Confusing on Character Streams sample code in Oracle website

Antee :

As I read following from the Oracle website, I get that the int variable holds a character value in its last 16 bits from inputStream.read().

So does it always waste 2 bytes ?

CopyCharacters is very similar to CopyBytes. The most important difference is that CopyCharacters uses FileReader and FileWriter for input and output in place of FileInputStream and FileOutputStream. Notice that both CopyBytes and CopyCharacters use an int variable to read to and write from. However, in CopyCharacters, the int variable holds a character value in its last 16 bits; in CopyBytes, the int variable holds a byte value in its last 8 bits.
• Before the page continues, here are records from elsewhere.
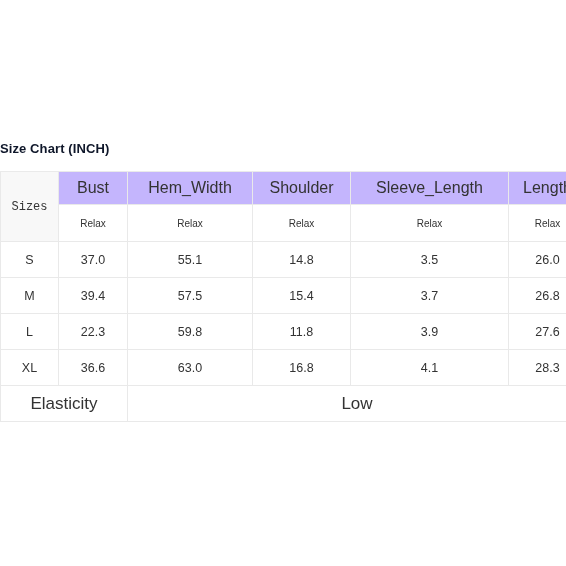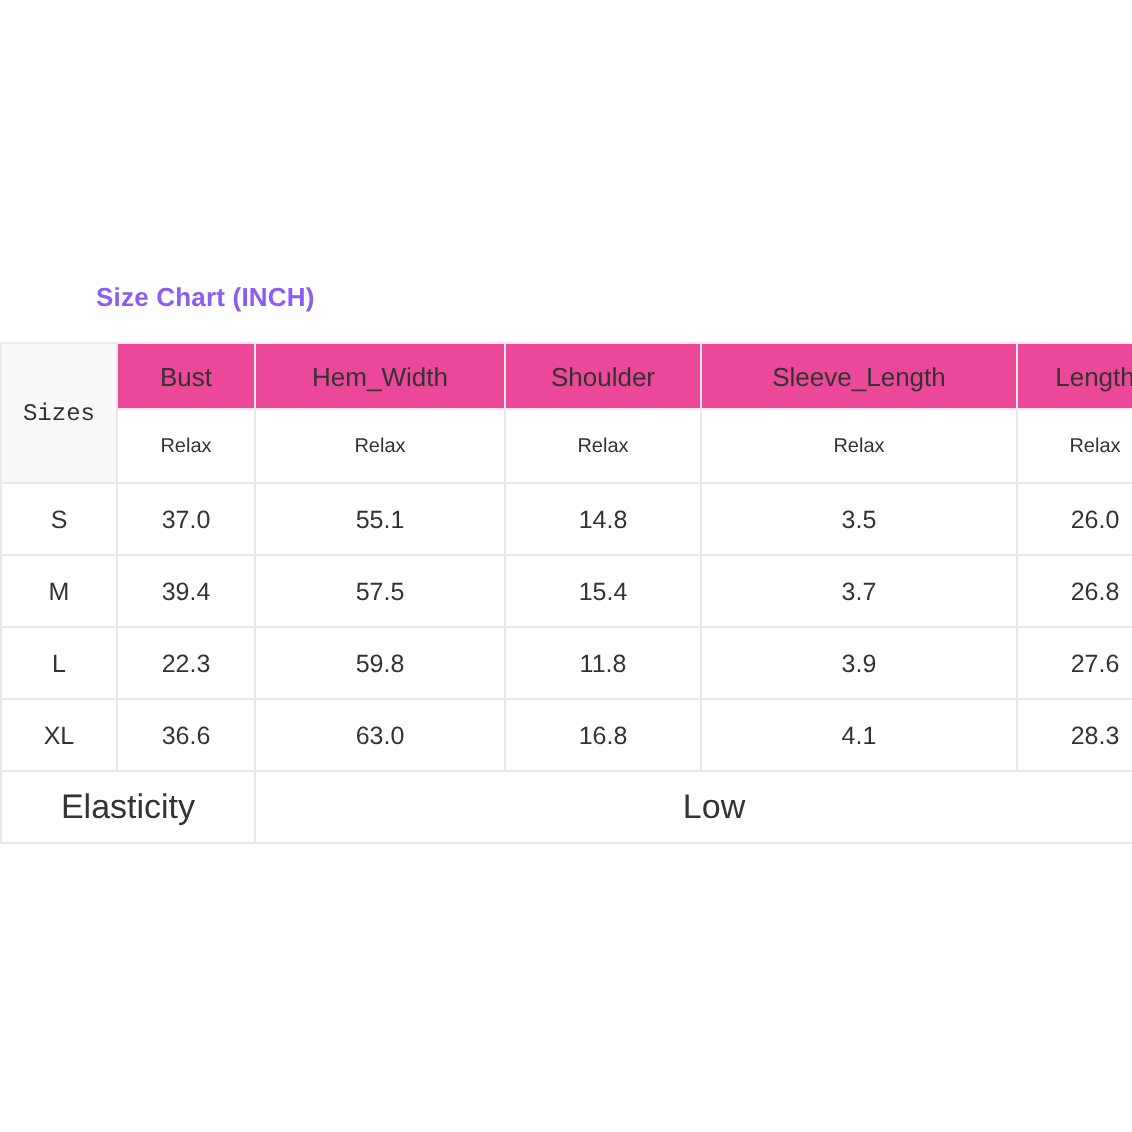--- a/index.html
+++ b/index.html
@@ -31,10 +31,9 @@
     top: 141px;
     font-size: 13px;
     font-weight: bold;
-    color: #8b5cf6;
+    color: #0f172a;
     letter-spacing: 0.1px;
     white-space: nowrap;
-    margin-left: 48px;
   }
 
   

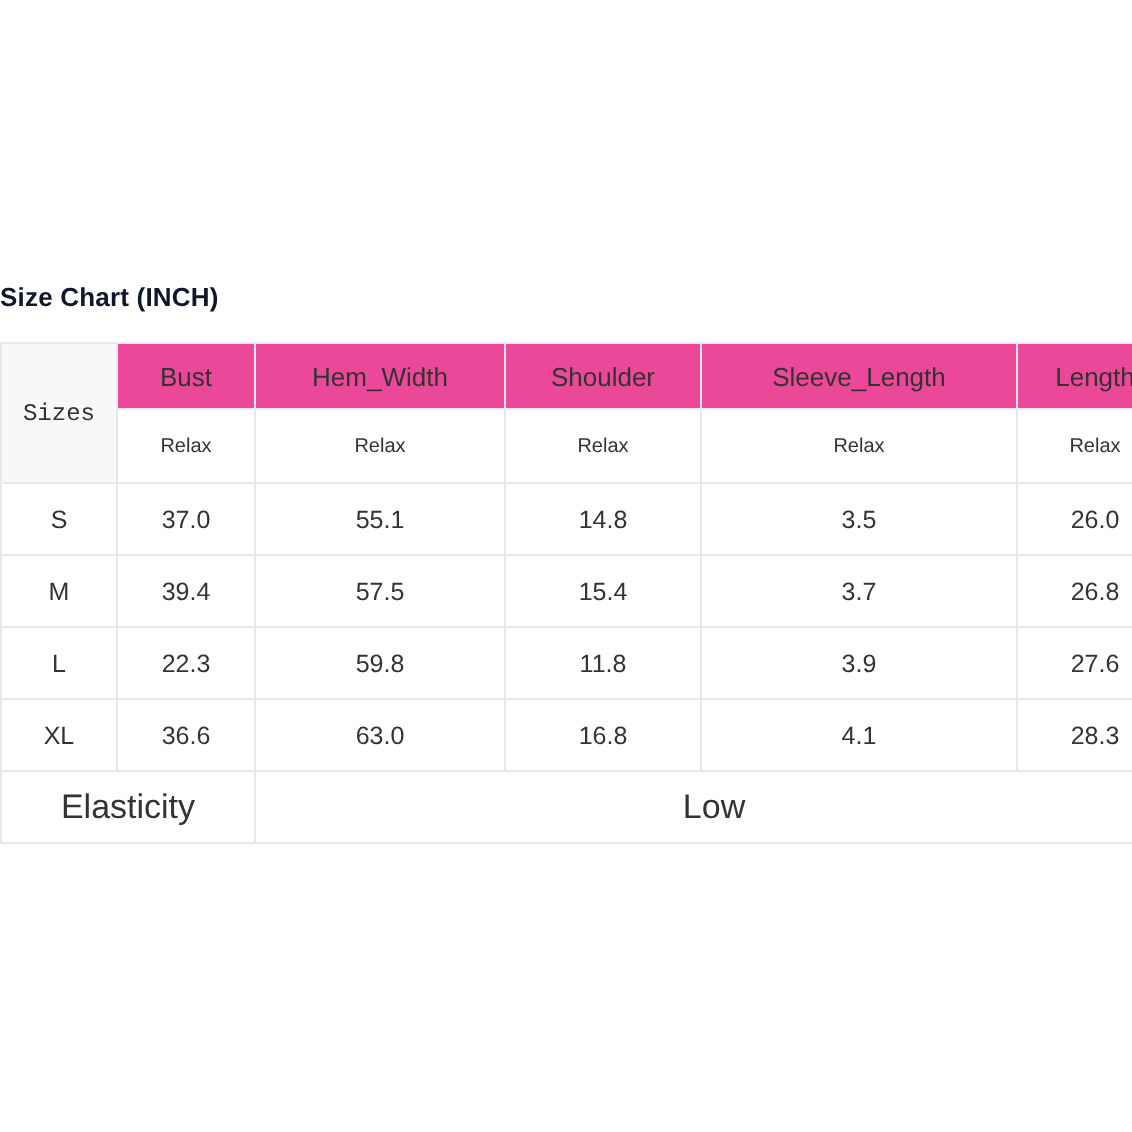--- a/index.html
+++ b/index.html
@@ -79,9 +79,9 @@
   tr.head-row-2 td { height: 36px; }
 
   th.col-head {
-    background: #ec4899;
+    background: #c4b5fd;
     font-weight: bold;
-    font-size: 13px;
+    font-size: 16px;
     color: #2f2f2f;
   }
   td.sizes-head {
import java.io.FileReader;
import java.io.FileWriter;
import java.io.IOException;

public class CopyCharacters {
    public static void main(String[] args) throws IOException {

        FileReader inputStream = null;
        FileWriter outputStream = null;

        try {
            inputStream = new FileReader("xanadu.txt");
            outputStream = new FileWriter("characteroutput.txt");

            int c;
            while ((c = inputStream.read()) != -1) {
                outputStream.write(c);
            }
        } finally {
            if (inputStream != null) {
                inputStream.close();
            }
            if (outputStream != null) {
                outputStream.close();
            }
        }
    }
}
Stephen C :

So does it always waste 2 bytes ?

Ermm ... yes. Either 2 bytes in the Reader case or 3 bytes in the InputStream case.

This wastage is necessary for the following reasons:

  1. Both InputStream.read() and Reader.read() need to return a value to represent the "end of stream". As the javadocs say:

    InputStream.read(): Reads the next byte of data from the input stream. The value byte is returned as an int in the range 0 to 255. If no byte is available because the end of the stream has been reached, the value -1 is returned.

    Reader.read(): Returns the character read, as an integer in the range 0 to 65535 (0x00-0xffff), or -1 if the end of the stream has been reached.

    The extra end-of-stream value means that the return type of read() cannot be (respectively) byte or char. (See also the last reason ...)

  2. It turns out that the "wasted" 2 or 3 bytes are of no consequence. Even a trivial Java program is going to use megabytes of memory. (Indeed, even a trivial C program is going to use tens or hundreds of kilobytes of memory ... if you account for the library code that they use.)

  3. Returning a byte or char probably wouldn't save memory anyway. In a typical modern systems, local variables (even byte and char) are stored word aligned on the stack. This is done because accessing memory with a word aligned address is typically faster.

  4. Replacing the -1 with an exception would be inefficient in another way. Throwing and catching exceptions in Java is significantly more expensive than a simple test for -1.